I love dreams. They are doors into ourselves, our hopes and our past. Good ones give me joy. Bad ones give me learning. Thus, most of my more spiritual experiences happen when I close my eyes.

That’s why last night was an especially joyous ocassion for me. I dreamt I was standing in front of the Kaabah, in Makkah. 

kaabah.jpg

I suppose the set up for me to experience this was perfect. Last night, I attended a Majlis Zikir at the Darul Qadriah center in Setiawangsa, Kuala Lumpur. I had been absent from attending for several months, due to personal business, but we picked the perfect night to come.

Not only was there a full house, but also in attendance was the door kiswah (cloth covering) from the Kaabah. It had been sent all the way from Makkah, to its permanent home in Darul Qadriah. When you take into account that there is only one kiswah made every year to adorn the Kaabah door, it was an honour that none of the other 1 billion plus Muslims would ever have. An honour I got, which is to touch it.

The kiswah was made of several layers of black felt (which made it look like a thin mattress) and embroidered with gold and silver plated wire, which made it a very, very heavy piece of cloth. To touch it was magical, like being in front of the door itself, imagining myself being right there.

kabahDoor.jpg

Later that night, at home, my mother called from Makkah. She’s there to do her Haj and hearing her voice after not seeing her for two weeks made me forget how much I missed her. Her description of being there made such an impression on me, I wished I was with her.

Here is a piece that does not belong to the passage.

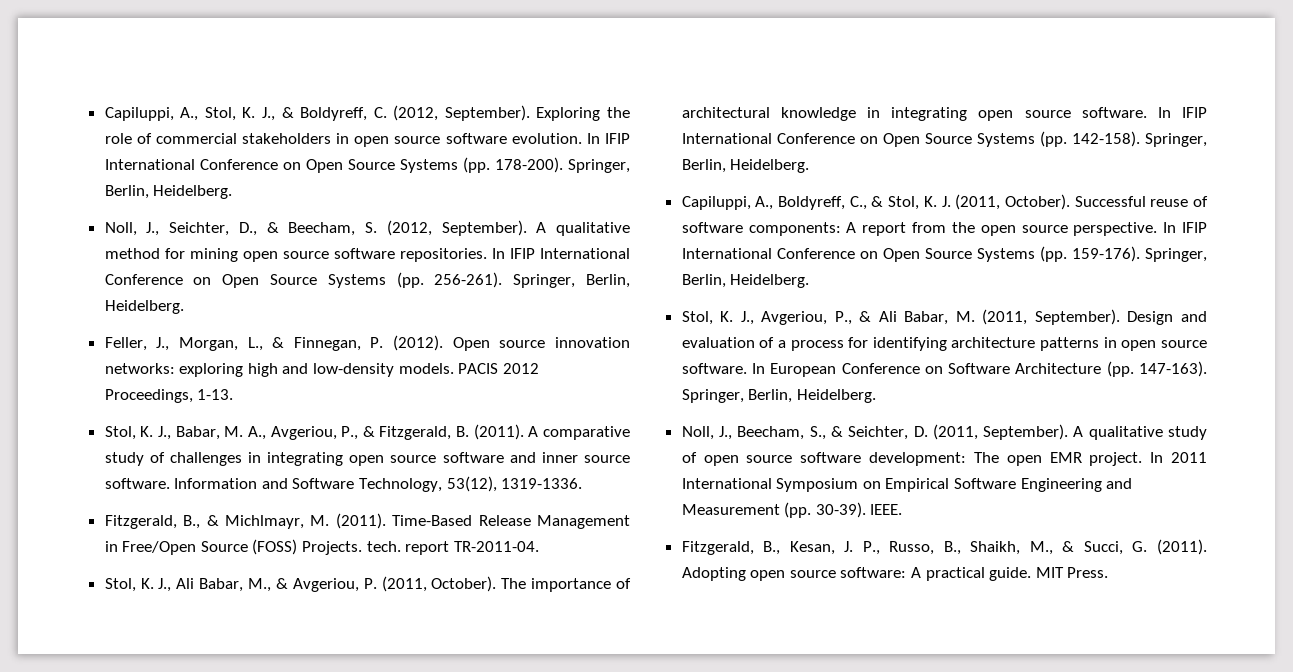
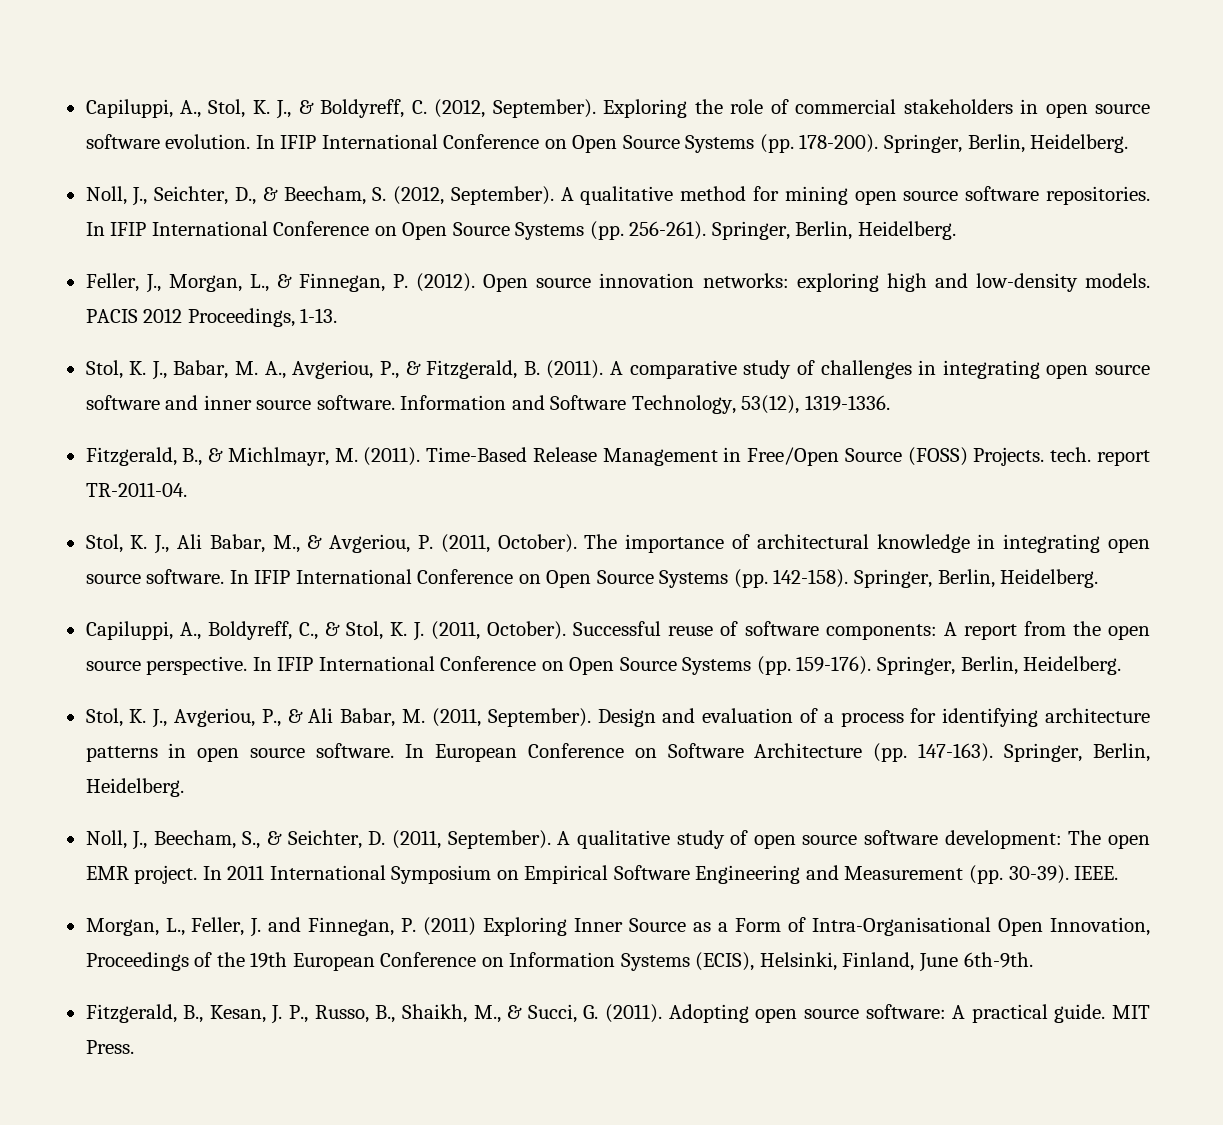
(903, 509) none -> [85,917,1151,937] [85,952,1033,972] // Morgan, L., Feller, J. and Finnegan, P. (2011) Exploring Inner Source as a Form of Intra-Organisational Open Innovation, Proceedings of the 19th European Conference on Information Systems (ECIS), Helsinki, Finland, June 6th-9th.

Which is why, Allah answered my prayers, by giving me a first hand experience of being there. But when I looked at myself, I wasn’t in ihram, so I knew, I was only there to visit. It felt so real, but knowing it wasn’t doesn’t make it any less magical.

To this minute, I remember every moment I was there. If even dreaming of it feels this good, I’m definitely looking forward to actually be there. The last stop I’ll make in this long, long life.

Whiskers cries.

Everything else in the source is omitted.